Un étirement du travail dans la semaine
Dans un deuxième temps, la synthèse de la Dares s’intéresse aux conséquences du distanciel sur l’intensité du travail. Dans les études, la majorité des individus interrogés louent l’opportunité d’une meilleure concentration, sans interruption, couplée à une plus grande autonomie d’organisation. Ils n’évoquent pas précisément l’intensification de leur travail. Mais dans les faits, plusieurs facteurs de risque de surcharge professionnelle existent, à commencer par l’augmentation du temps de travail.
Selon certaines études, les journées débutent plus tôt ou se terminent plus tard grâce à l’économie des temps de trajet ; d’autres jugent que c’est sans effet. Les télétravailleurs ont tendance à rogner sur leurs pauses-déjeuner. La synthèse évoque aussi un phénomène propre au travail à distance, qui consiste à en faire plus pour prouver son engagement professionnel (mécanisme de redevabilité), y compris en travaillant pendant un arrêt maladie.
Cela contribue à l’élargissement de l’amplitude horaire et, en conséquence, à la confusion des sphères privées et professionnelles. Ce risque est renforcé par le recours à des horaires décalés pour s’adapter à l’environnement domestique : attendre les moments calmes et/ou mieux gérer ses contraintes domestiques. « Travailler tôt le matin ou tard le soir devient alors une stratégie organisationnelle », résume l’étude, qui évoque aussi la propension au travail le week-end.
Hyperconnectivité et brouillage des frontières
L’abus des outils numériques de communication peut dériver en une hyperconnectivité qui efface la frontière entre sphères privée et professionnelle, et empêche le nécessaire repos physique et mental. Cette hyperconnectivité confronte les salariés à un flux continu de messages et d’informations diverses qu’il devient ardu de gérer et de hiérarchiser. Les télétravailleurs sont alors en situation de subir de la « télépression », en se sentant obligé de « répondre rapidement aux sollicitations » ce qui engendre « des sentiments négatifs tels que l’insatisfaction et l’irritabilité ».
Entre l’élargissement des amplitudes horaires et l’hyperconnectivité, l’interpénétration des sphères domestique et professionnelle pose un défi majeur aux télétravailleurs. Même si, là encore, il n’est question que de risque et non d’une réalité vécue par tous et toutes, la Dares indique que « la fragmentation des horaires perturbe le rythme naturel de la journée, disperse l’attention et rend difficile la planification des activités personnelles en dehors du travail », ce qui peut attiser tensions et conflits dans les foyers.

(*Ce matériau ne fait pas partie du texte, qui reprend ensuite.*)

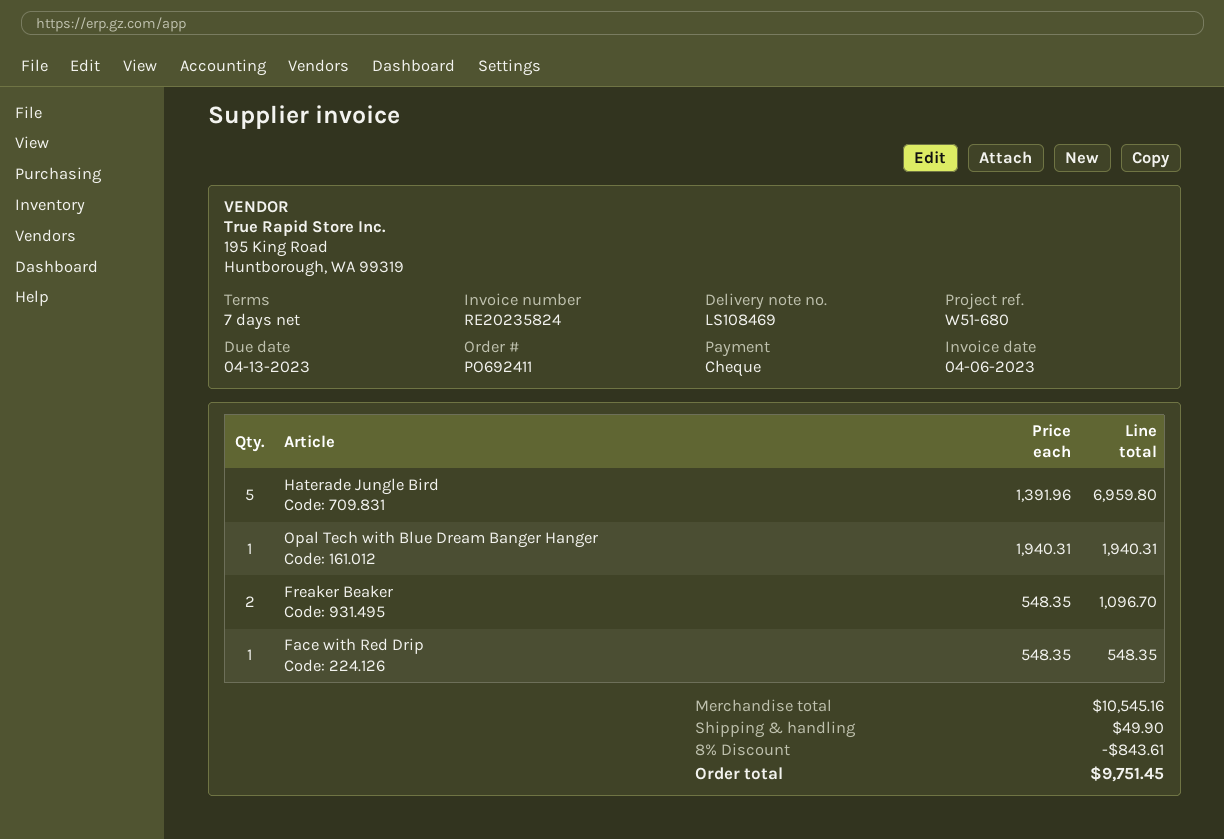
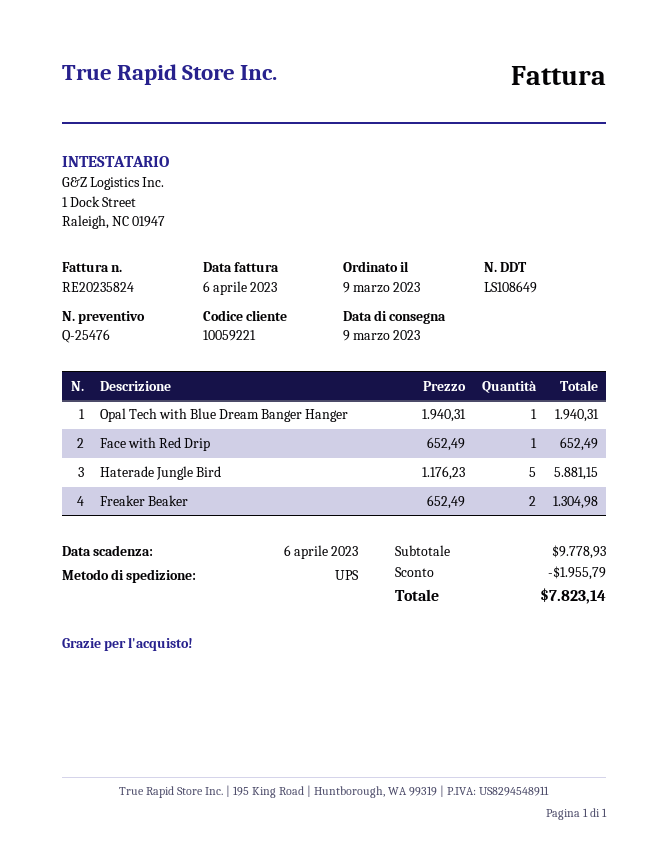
delivery note number: LS108469 -> LS108649
due date: 2023-04-13 -> 2023-04-06
Haterade Jungle Bird: 5 x 1391.96 = 6959.80 -> 5 x 1176.23 = 5881.15
Freaker Beaker: 2 x 548.35 = 1096.70 -> 2 x 652.49 = 1304.98
Face with Red Drip: 1 x 548.35 = 548.35 -> 1 x 652.49 = 652.49
subtotal: 10545.16 -> 9778.93
discount: 843.61 -> 1955.79
shipping: 49.90 -> none
total: 9751.45 -> 7823.14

Réassignation des femmes aux tâches ménagères
Inversement, les tâches ménagères et familiales peuvent empiéter sur la sphère professionnelle. Et de ce point de vue, insiste Louis-Alexandre Erb, les hommes et les femmes – notamment les mères – ne sont pas égaux. Ces dernières se retrouvent « plus souvent confrontées à des conflits entre vie professionnelle et familiale, consacrant plus de temps au travail en dehors des horaires habituels ».
L’auteur note aussi que la flexibilité s’amenuise lorsque les responsabilités familiales sont plus fortes, avec des enfants en bas âge ou des personnes dépendantes à charge. Au final, « cumulant travail rémunéré et travail domestique, les télétravailleuses effectuent plus d’heures de travail que les hommes ». Et de conclure : « la réassignation des femmes aux tâches domestiques constitue un risque majeur dans le cadre du télétravail ». On peut « souhaiter télétravailler pour mieux gérer le travail domestique et, au final, se retrouver dans une situation où il s’impose d’avantage ».
- Louis-Alexandre Erb, « Les risques psychosociaux associés au développement du télétravail », Recherche en bref n°1, 27 mars 2025.